Find the line that contains "front of themselves". Repeat that line and all lines following it, exactly, through the end of the listing below.

**Material shown**
____________________

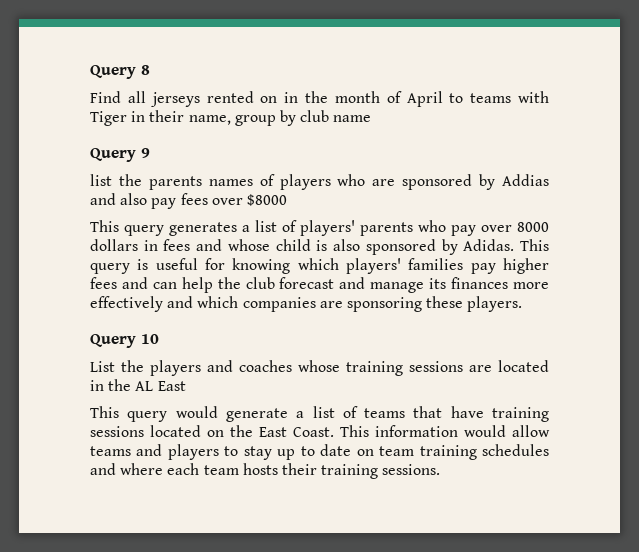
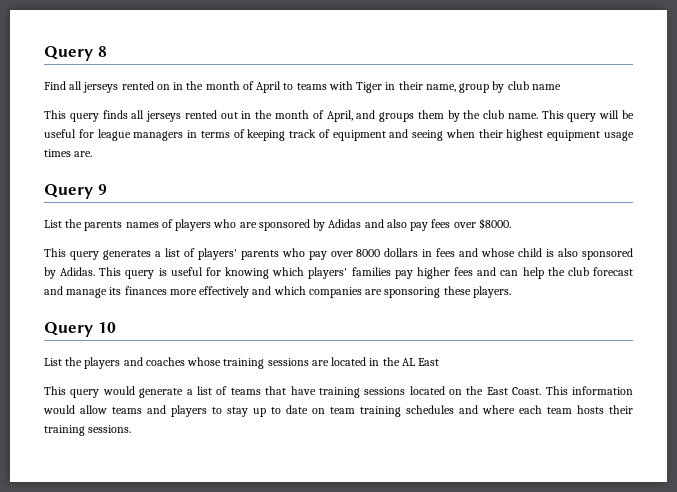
+ This query finds all jerseys rented out in the month of April, and groups them by the club name. This query will be useful for league managers in terms of keeping track of equipment and seeing when their highest equipment usage times are.
- list the parents names of players who are sponsored by Addias and also pay fees over $8000
+ List the parents names of players who are sponsored by Adidas and also pay fees over $8000.

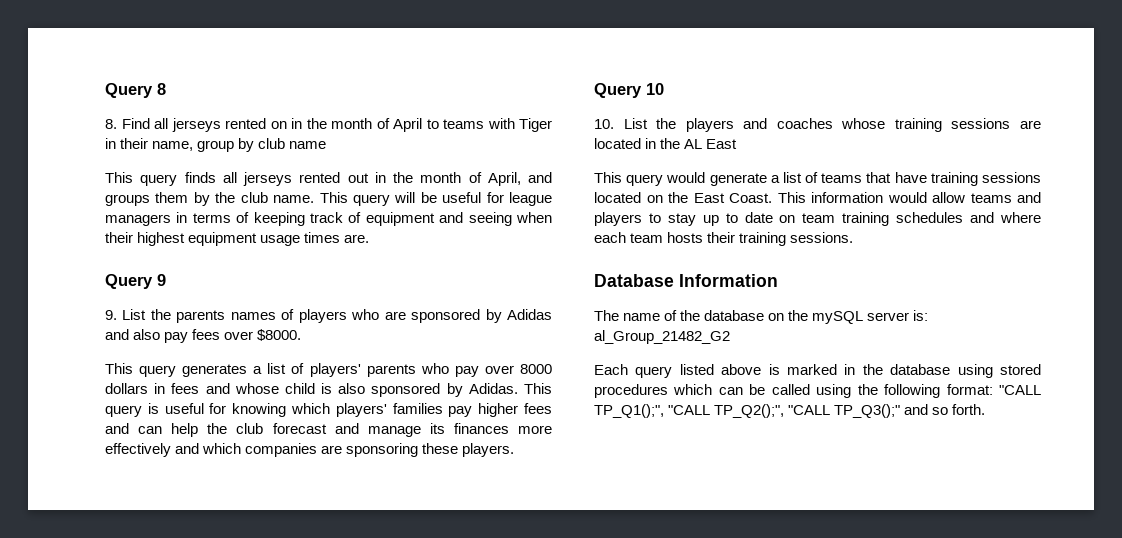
- Find all jerseys rented on in the month of April to teams with Tiger in their name, group by club name
+ 8. Find all jerseys rented on in the month of April to teams with Tiger in their name, group by club name
- List the parents names of players who are sponsored by Adidas and also pay fees over $8000.
+ 9. List the parents names of players who are sponsored by Adidas and also pay fees over $8000.
- List the players and coaches whose training sessions are located in the AL East
+ 10. List the players and coaches whose training sessions are located in the AL East
+ Database Information
+ The name of the database on the mySQL server is: al_Group_21482_G2
+ Each query listed above is marked in the database using stored procedures which can be called using the following format: "CALL TP_Q1();", "CALL TP_Q2();", "CALL TP_Q3();" and so forth.

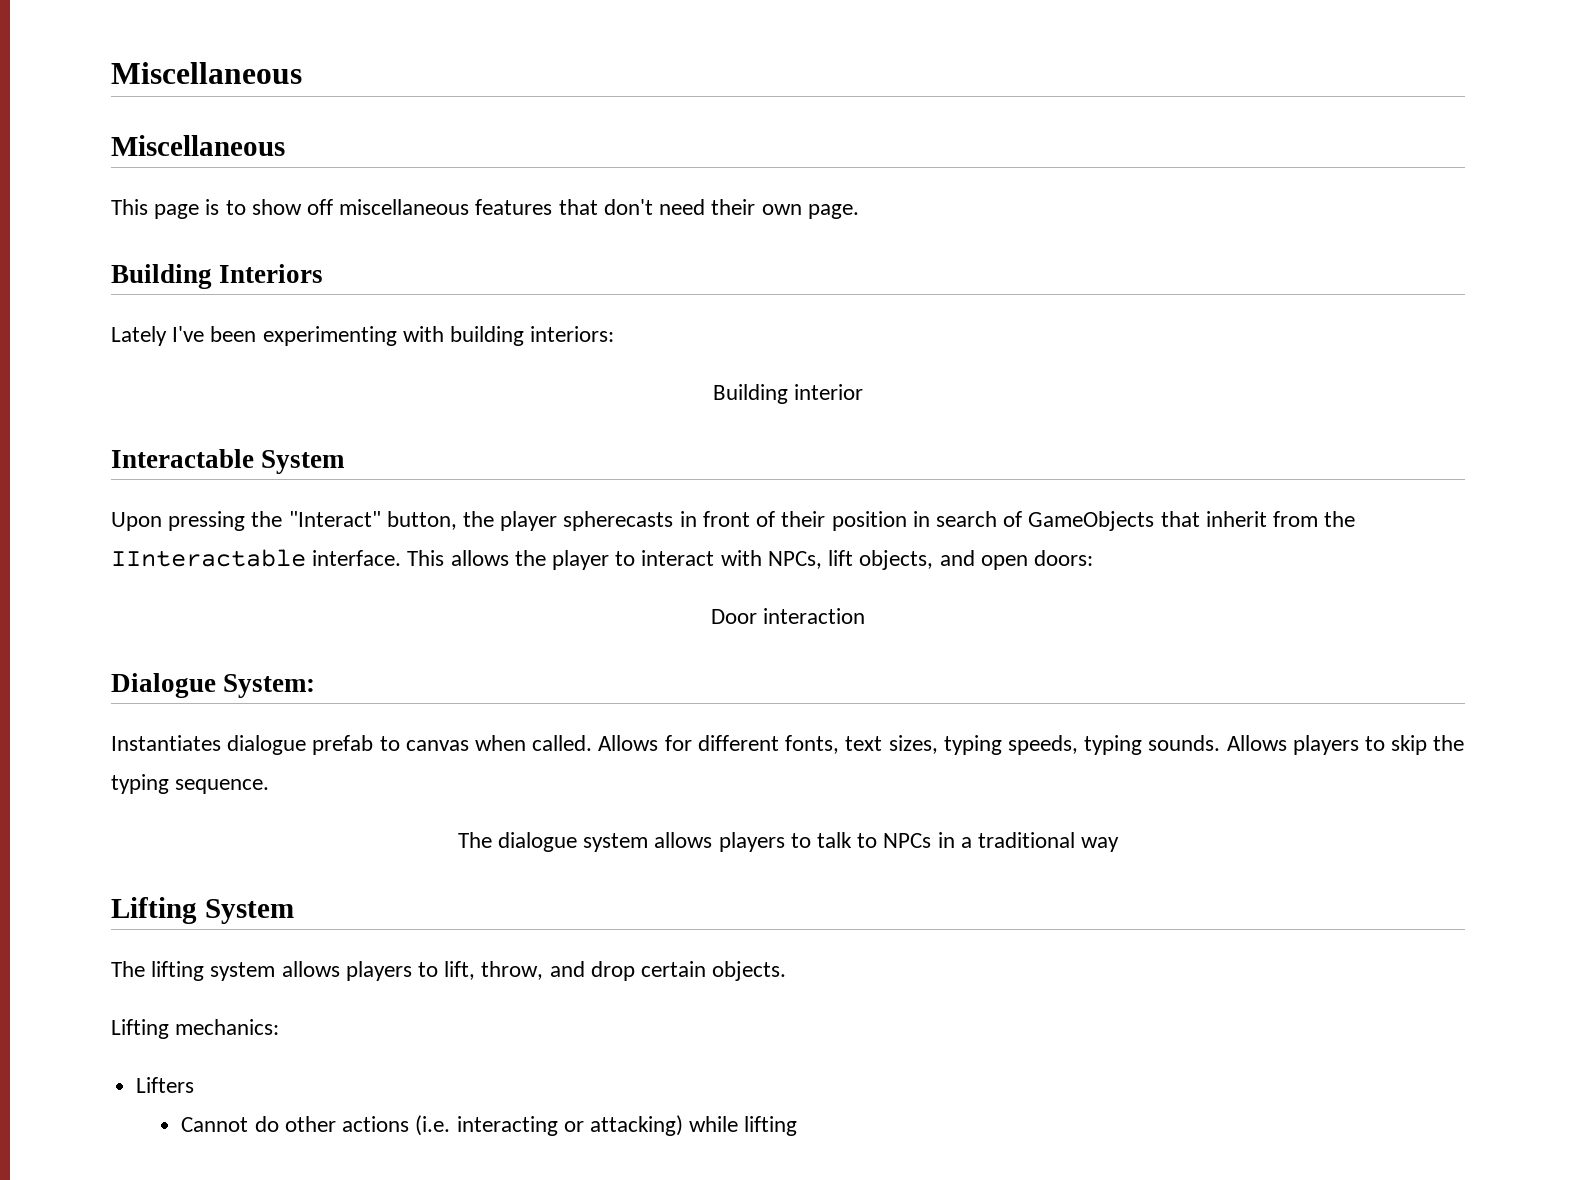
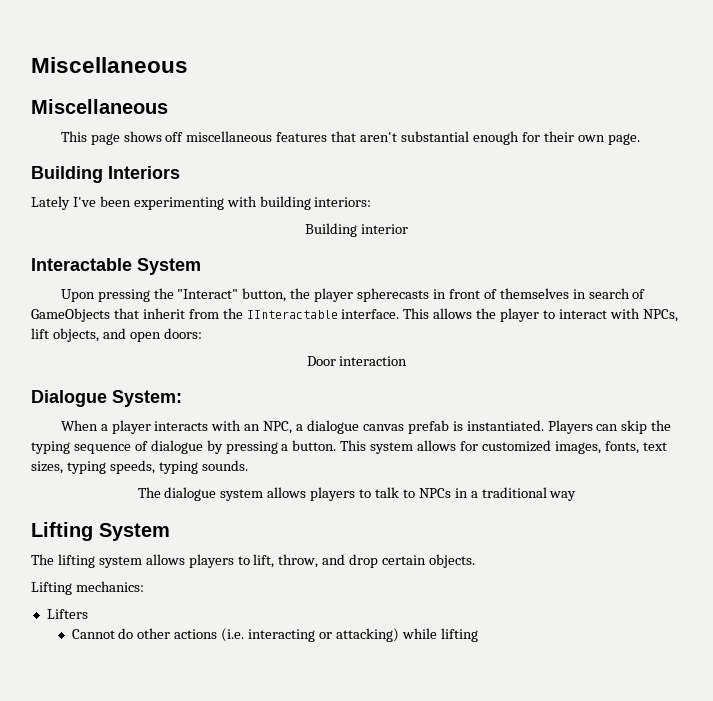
- This page is to show off miscellaneous features that don't need their own page.
+ This page shows off miscellaneous features that aren't substantial enough for their own page.
- Upon pressing the "Interact" button, the player spherecasts in front of their position in search of GameObjects that inherit from the IInteractable interface.
+ Upon pressing the "Interact" button, the player spherecasts in front of themselves in search of GameObjects that inherit from the IInteractable interface.
- Instantiates dialogue prefab to canvas when called. Allows for different fonts, text sizes, typing speeds, typing sounds. Allows players to skip the typing sequence.
+ When a player interacts with an NPC, a dialogue canvas prefab is instantiated. Players can skip the typing sequence of dialogue by pressing a button. This system allows for customized images, fonts, text sizes, typing speeds, typing sounds.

____________________

**Response**
+ Upon pressing the "Interact" button, the player spherecasts in front of themselves in search of GameObjects that inherit from the IInteractable interface.
- Instantiates dialogue prefab to canvas when called. Allows for different fonts, text sizes, typing speeds, typing sounds. Allows players to skip the typing sequence.
+ When a player interacts with an NPC, a dialogue canvas prefab is instantiated. Players can skip the typing sequence of dialogue by pressing a button. This system allows for customized images, fonts, text sizes, typing speeds, typing sounds.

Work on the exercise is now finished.